I’ve looked it over and it seems like this would be a useful feature when presented with the limit that collision channels have when it comes to numbers. I’ve played a feature request into our system for the function. For your reference the number is UE-16728. While I can’t guarantee that the request will be fulfilled, I will be sure to update you here with any updates to its status.

Have a nice day,

Thanks very much , really appreciate it.

Is there any way to check on this? This issue predates the move to the new tracker and UE-16728 is either missing or private. We’re coming up on 4 years and as far as I can tell this is still missing functionality.

Hello Teiwaz,

This was entered as a feature request and those are not visible in the public issues tracker. I’ve checked it personally however and it’s still currently marked as backlogged. Unfortunately I don’t believe this will be added any time in the near future, with how long it’s been in this same status.

Well, thanks for looking into it.

Is it possible to… like… poke it with a stick, or something? I waded through a dozen or so forum posts, reddit threads, and other answerhub questions, all about this issue before I got here. It’s pretty fundamental functionality which is supported by PhysX, but just not exposed by UE4. (Or was partially exposed in 4.20 but the work was never finished.)

From what I’ve gathered, it’s fairly easy to do if you’re willing to edit engine code, but a huge pain in the butt if you’re not. I’m going to keep digging, but PhysX gives me headaches (not naming variables doesn’t make code run faster, Nvidia!) and UE4’s interface with it is… labyrinthine.

Unfortunately I have no real say in if it is implemented or not.

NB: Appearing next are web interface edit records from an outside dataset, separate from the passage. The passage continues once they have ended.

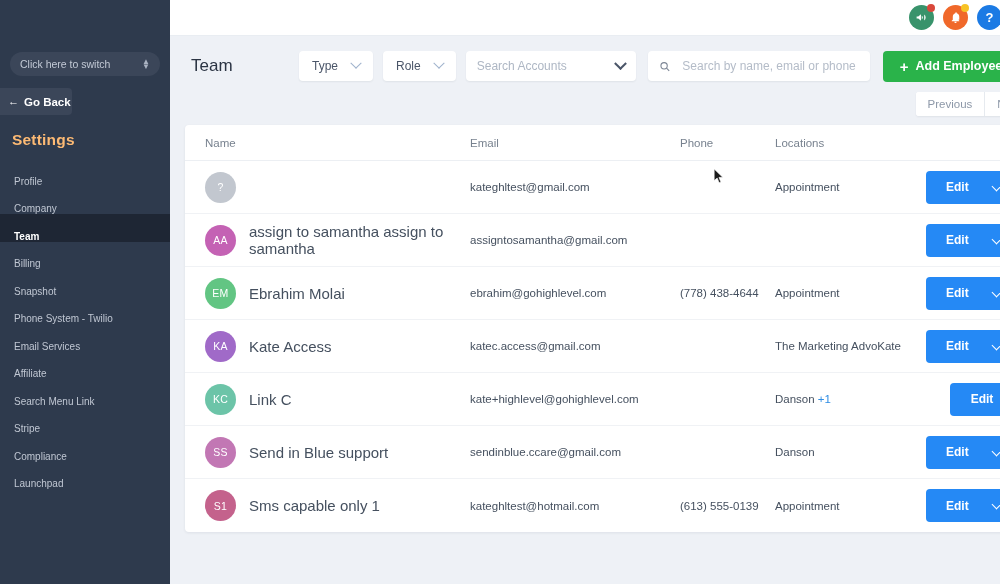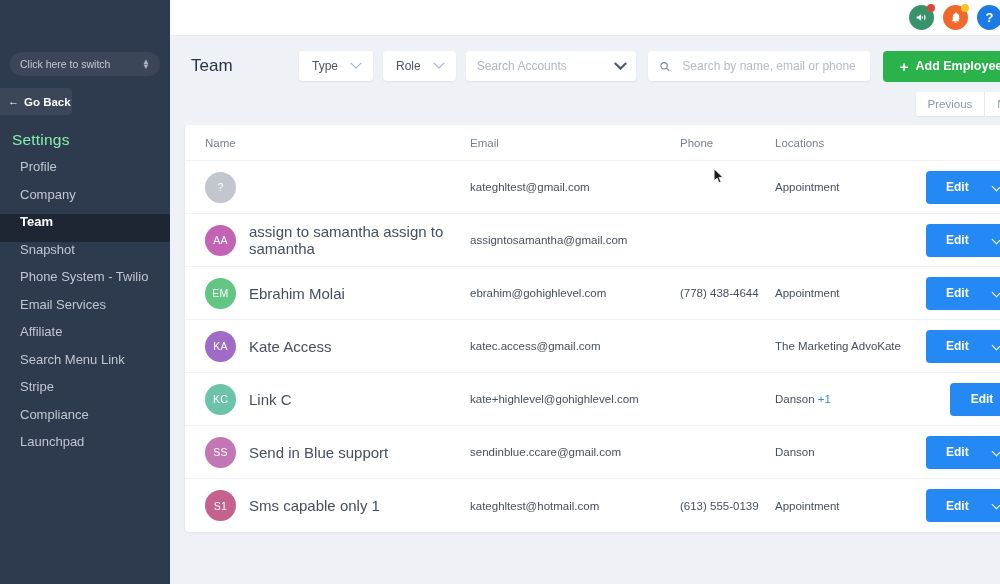--- a/index.html
+++ b/index.html
@@ -47,7 +47,7 @@
   .goback .gb-label { color: #ffffff; font-size: 11.5px; font-weight: bold; }
 
   .settings-title {
-    color: #86efac; font-size: 15.5px; font-weight: normal;
+    color: #fdba74; font-size: 15.5px; font-weight: bold;
     padding: 16px 0 10px 12px;
     letter-spacing: .2px;
   }

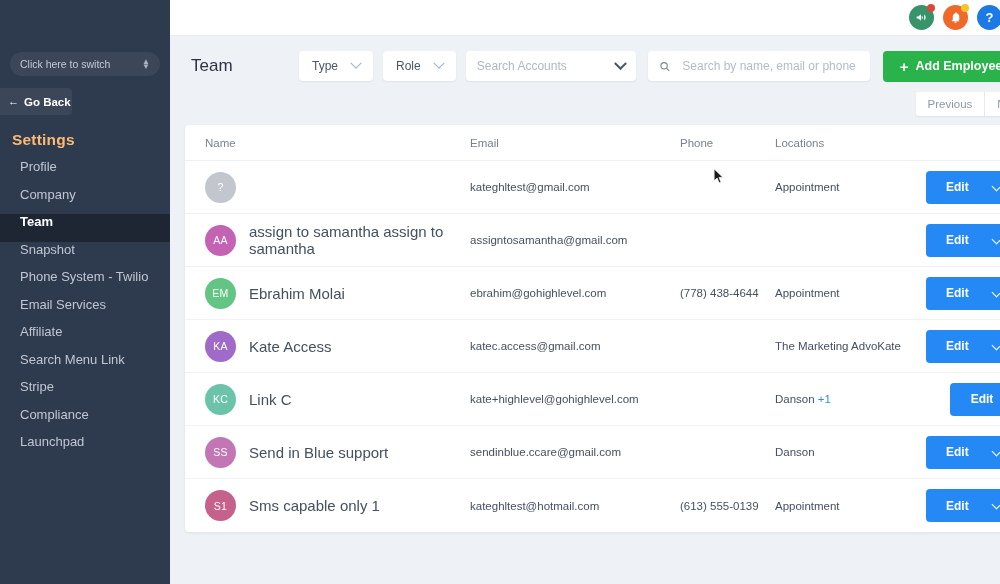--- a/index.html
+++ b/index.html
@@ -53,9 +53,9 @@
   }
   .nav-item {
     height: 27.5px;
-    display: flex; align-items: flex-start;
-    padding-left: 20px;
-    font-size: 13px;
+    display: flex; align-items: flex-end;
+    padding-left: 14px;
+    font-size: 10px;
     color: #c0c7d3;
     cursor: pointer;
   }

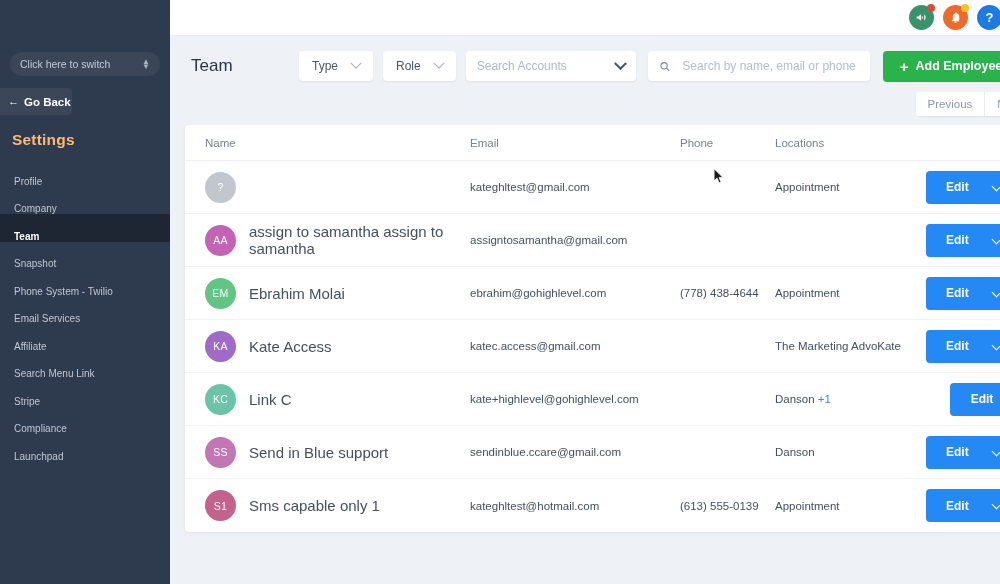--- a/index.html
+++ b/index.html
@@ -237,6 +237,9 @@
           <span>Team</span>
         </div>
         <div class="nav-item">
+          <span>Billing</span>
+        </div>
+        <div class="nav-item">
           <span>Snapshot</span>
         </div>
         <div class="nav-item">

Additionally, with the recent announcement of Chaos at GDC, it’s possible that any changes related to PhysX may be completely on the back burner but I’m not privy to the Physics team’s current goals.

Ah, thanks for bringing that to my attention. If PhysX is being replaced entirely in UE4 in the reasonably near future (presentation on Chaos says preview in 4.23?) then it’s really not worth me putting more time into this right now. I’ll just hold off until the new physics stuff shows up.

To disable collision between indicated physical body pairs you need to create your own ContactModifyCallbackFactory derived from IContactModifyCallbackFactory and ContactModifyCallback derived from FContactModifyCallback.